In the listing that follows, copy out each line that includes the word "Tides".

Supplied material =
○ ○ ○ ○ ○

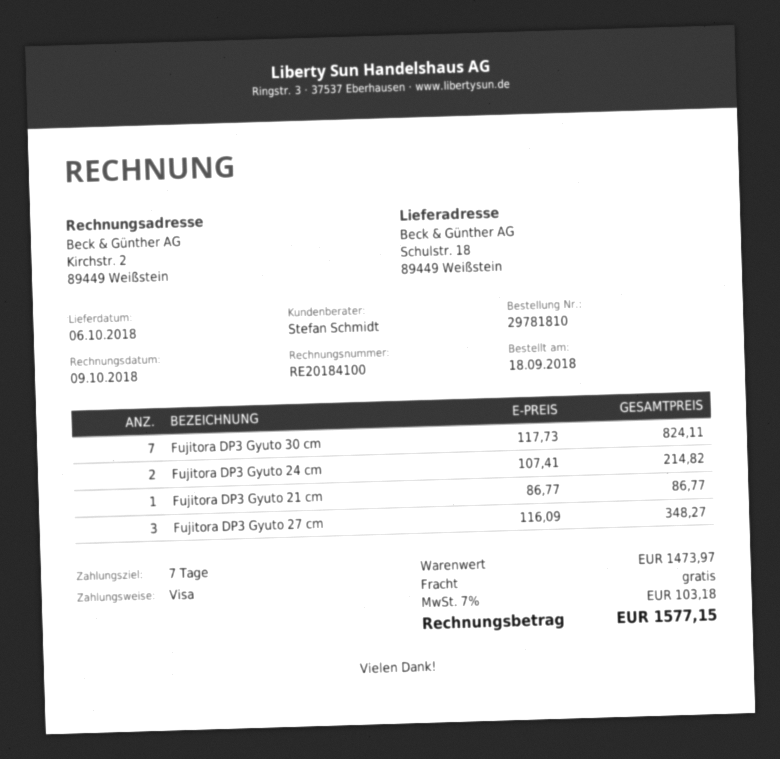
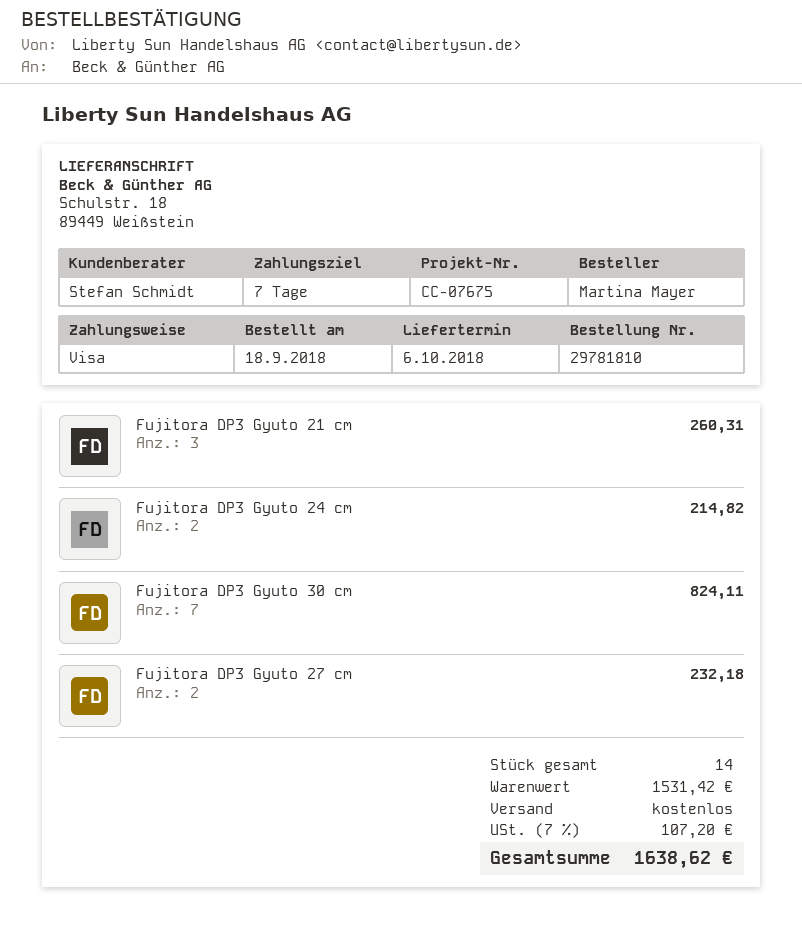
Fujitora DP3 Gyuto 21 cm: 1 for 86.77 -> 3 for 260.31
Fujitora DP3 Gyuto 27 cm: 3 for 348.27 -> 2 for 232.18
subtotal: 1473.97 -> 1531.42
tax: 7% = 103.18 -> 7% = 107.20
total: 1577.15 -> 1638.62

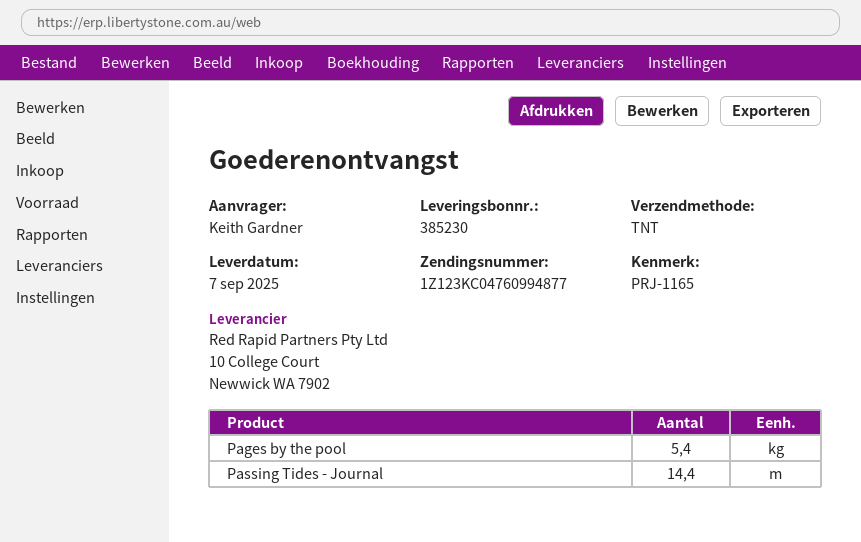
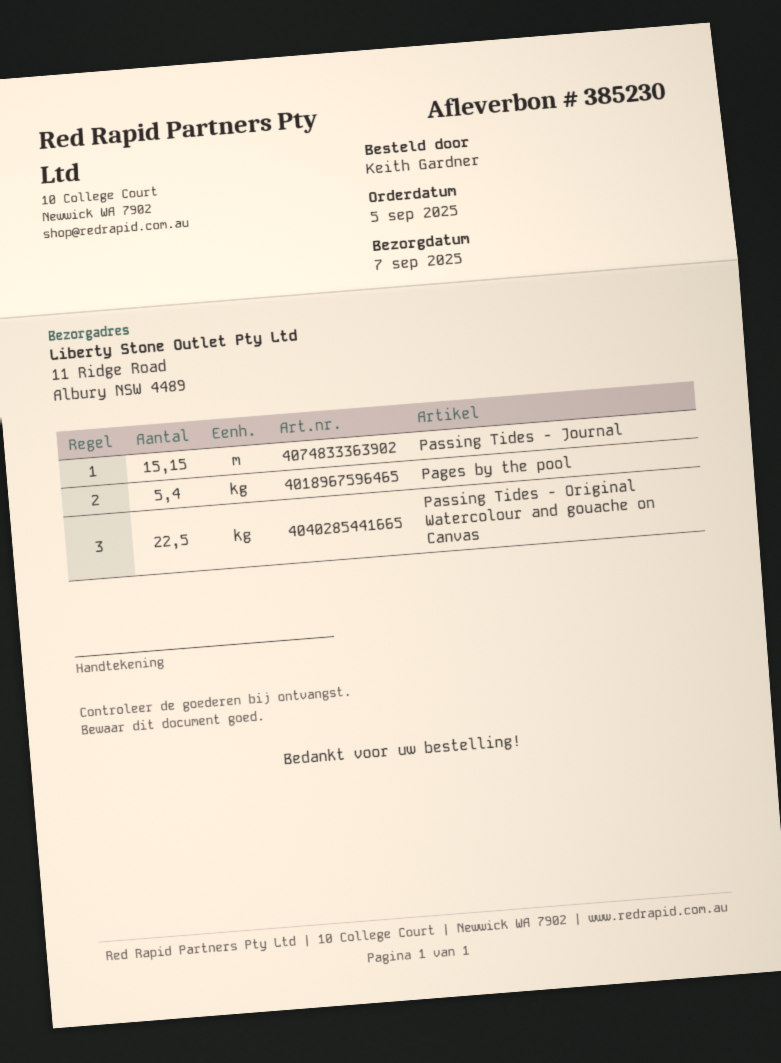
Passing Tides - Journal: 14.4 -> 15.15
Passing Tides - Original Watercolour and gouache on Canvas: none -> 22.5

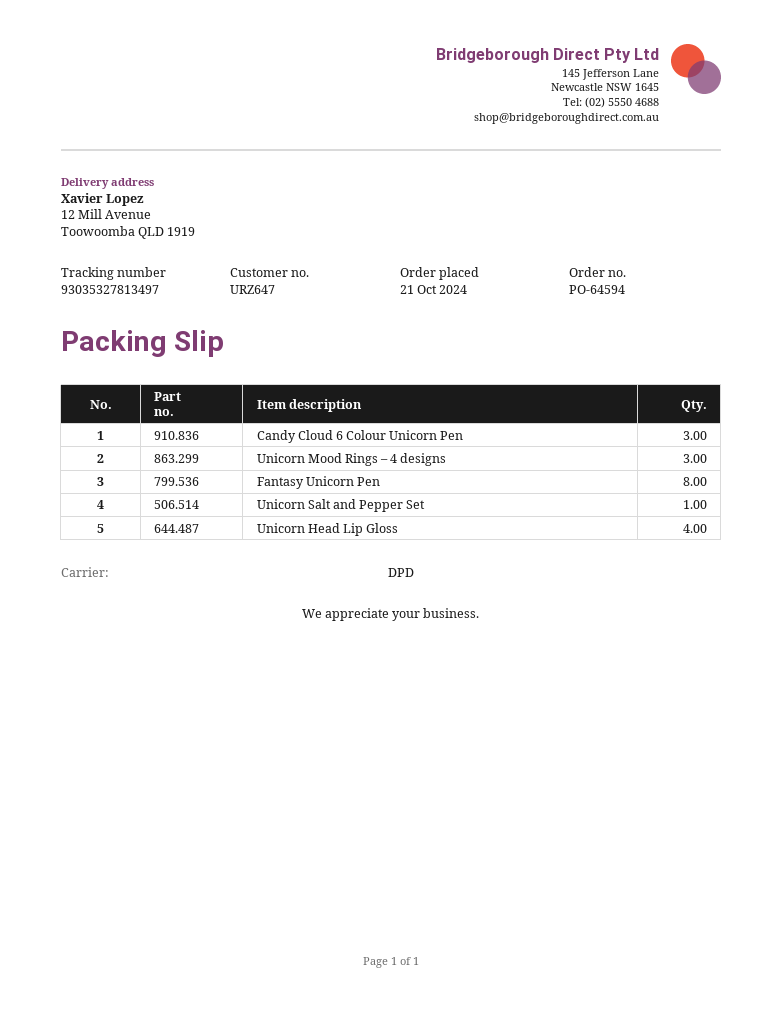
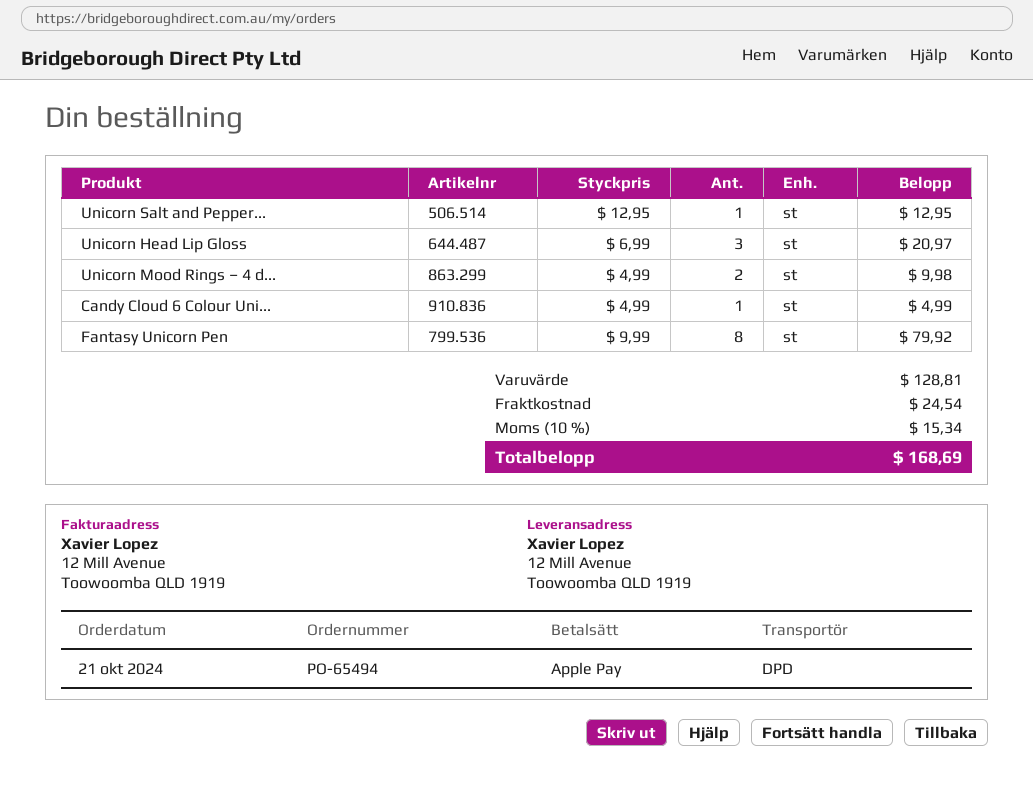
order number: PO-64594 -> PO-65494
Candy Cloud 6 Colour Unicorn Pen: 3 -> 1
Unicorn Mood Rings – 4 designs: 3 -> 2
Unicorn Head Lip Gloss: 4 -> 3

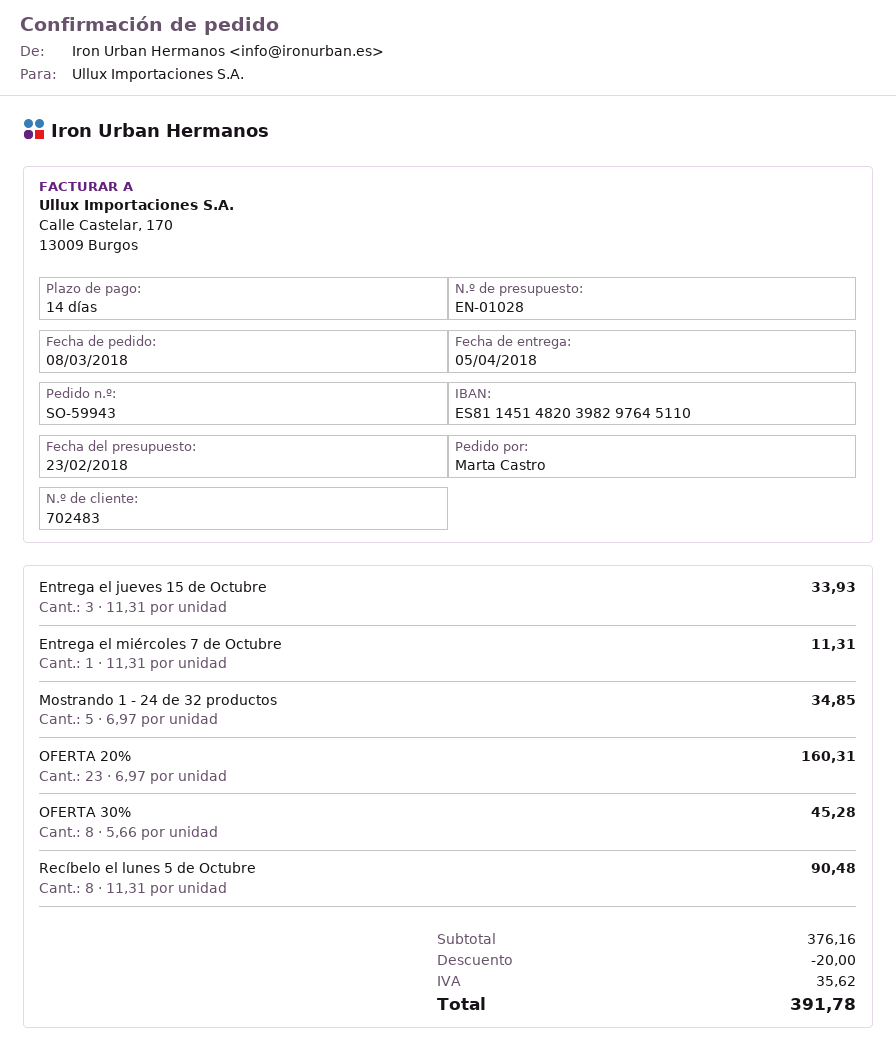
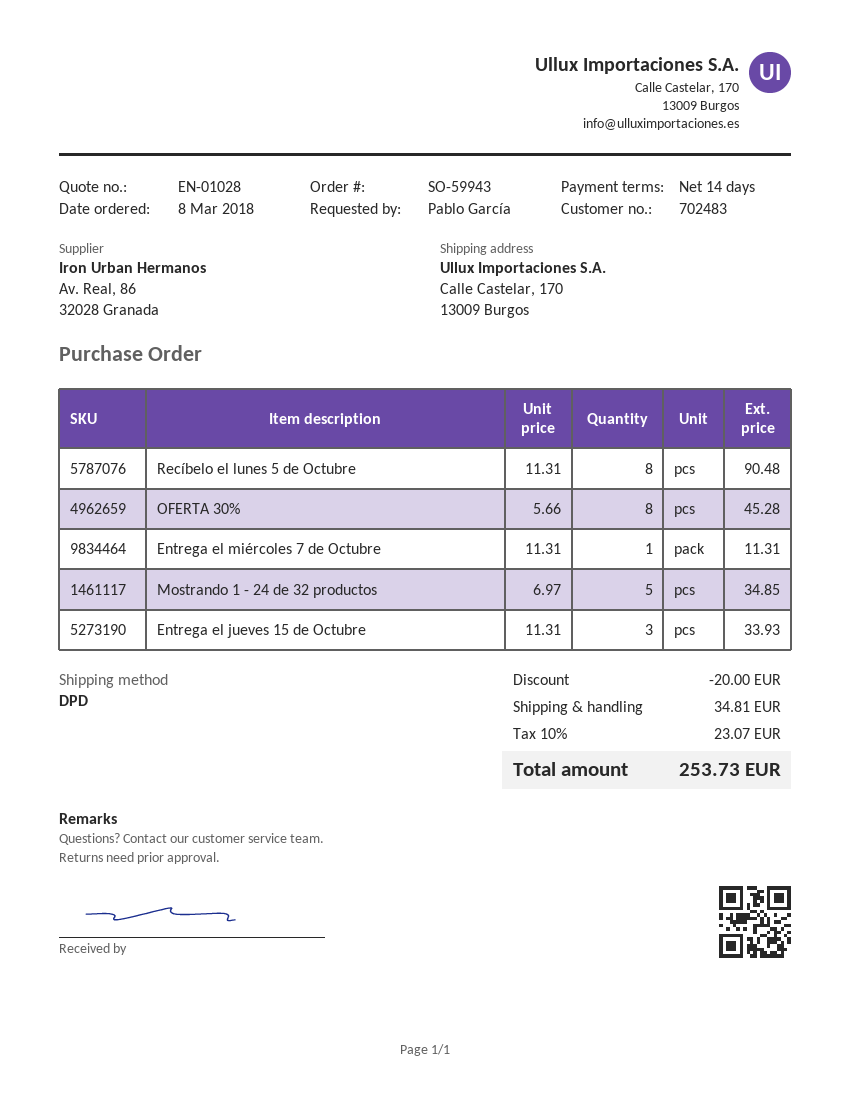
ordered by: Marta Castro -> Pablo García
OFERTA 20%: 23 x 6.97 = 160.31 -> none
shipping: none -> 34.81
tax: 35.62 -> 23.07
total: 391.78 -> 253.73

○ ○ ○ ○ ○

Written response =
Passing Tides - Journal: 14.4 -> 15.15
Passing Tides - Original Watercolour and gouache on Canvas: none -> 22.5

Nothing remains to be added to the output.